Seiichi Arai’s research while affiliated with Jichi Medical University and other places

We have characterized the subcellular distribution of S100A3, a cysteine-rich calcium binding protein, in human scalp hair shaft. This was accomplished using rapid-freezing immunocytochemistry, a technique that combines rapid-freezing, freeze-substitution fixation without chemical fixatives, and subsequent electron microscopic detection of immunocytochemical labeling. This technique preserves both the antigenicity and the ultrastructural integrity of fully keratinized tissues, which are highly unmanageable when prepared for immunoelectron microscopy. In the hair shaft, S100A3 was primarily identified in the endocuticle and was also present in the intermacrofibrillar matrix surrounding macrofibril bundles of intermediate filament keratins in cortex cells. Double immunolabeling of S100A3 and hair keratins revealed the in situ spatial relationship between them. In the endocuticle, S100A3 was present on the inner portion of the endocuticle adjacent to the cell membrane complex, whereas hair keratins were present on the outer portion. These results provide the first ultrastructural evidence that an S100 protein is localized in specific subcompartments in human hair cells. (J Histochem Cytochem 47:525-532, 1999)

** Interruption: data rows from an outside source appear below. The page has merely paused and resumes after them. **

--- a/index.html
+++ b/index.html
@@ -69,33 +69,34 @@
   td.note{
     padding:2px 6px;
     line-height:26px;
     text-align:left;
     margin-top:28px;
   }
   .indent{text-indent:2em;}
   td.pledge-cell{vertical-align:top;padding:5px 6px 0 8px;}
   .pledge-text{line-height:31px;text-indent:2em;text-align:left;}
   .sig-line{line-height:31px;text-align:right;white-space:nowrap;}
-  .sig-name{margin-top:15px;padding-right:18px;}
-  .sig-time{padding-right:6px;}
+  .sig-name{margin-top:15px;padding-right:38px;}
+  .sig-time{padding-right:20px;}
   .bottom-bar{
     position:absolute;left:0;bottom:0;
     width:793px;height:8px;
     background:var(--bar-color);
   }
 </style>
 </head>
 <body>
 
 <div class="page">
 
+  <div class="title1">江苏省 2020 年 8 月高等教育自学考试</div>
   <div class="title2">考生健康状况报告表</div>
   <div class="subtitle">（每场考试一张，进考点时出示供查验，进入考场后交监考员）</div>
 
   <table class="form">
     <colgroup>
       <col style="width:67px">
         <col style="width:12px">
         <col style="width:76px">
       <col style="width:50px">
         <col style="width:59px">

Human scalp hair is important as a diagnostic clue to many diseases, in medical jurisprudential investigations, and also as a subject of cosmetic treatments. While many ultrastructural studies of the human hair root including the hair follicle have been reported, few studies have been done on the human hair shaft. We report here the ultrastructure of human scalp hair shafts prepared by a rapid-freezing technique followed by freeze-substitution fixation that allows the observation of fine cell structures. Healthy scalp hair shafts from Japanese females 12-13 years of age were rapid-frozen and then freeze-substituted in OsO4-acetone. In addition, this technique was applied to the study of some changes of the hair shafts (i.e., hair damaged by thioglycolic acid cold permanent waving and white hair). By this method, the hair shaft was rapid-frozen throughout without appreciable ice damage although the hair shaft was nearly 100 microm in diameter. The rapid-freezing technique resulted in excellent preservation of the ultrastructure of the hair shafts: lamellar structures in the cuticle and fine fibrous ultrastructures in the cortex were observed without chemical treatments. Thioglycolic acid treatment affected the ultrastructure of both the cuticle and the cortex. Except for the absence of melanin granules, no significant differences in the ultrastructure were observed between white hair and black hair. The rapid-freezing technique followed by freeze-substitution fixation appears to be the most reliable approach for the morphological evaluation of fully keratinized cells and tissues.

Although many hair proteins have been investigated biochemically, little information is available on their subcellular distribution in human hair. We report here on the immunoelectron microscopic technique for defining the ultrastructural localization of hair proteins, especially hair keratins, in human scalp hair shafts: a combination of a rapid-freezing, freeze-substitution fixation without chemical fixatives, and subsequent immunocytochemistry (i.e., rapid-freezing immunocytochemistry). The hair shafts were rapid-frozen, freeze-substituted in acetone without chemical fixatives, and then embedded in LR White resin. Subsequently, ultrathin-sectioned samples were stained for hair keratins by an immunogold technique. Rapid-freezing followed by freeze-substitution without chemical fixatives well-preserved not only the fine structure of the hair shafts but also the antigenicity of hair keratins for immunocytochemistry. In the cortex, hair karatins were present mainly on the macrofibrils. In the cuticle, they were also located primarily in the endocuticle, which did not show the fibrous structure like the macrofibrils did. Rapid-freezing immunocytochemistry appears to be the most viable approach for revealing the macromolecular architecture of human hair, which is a completely keratinized tissue and one of the most delicate tissues in preparation for transmission electron microscopy.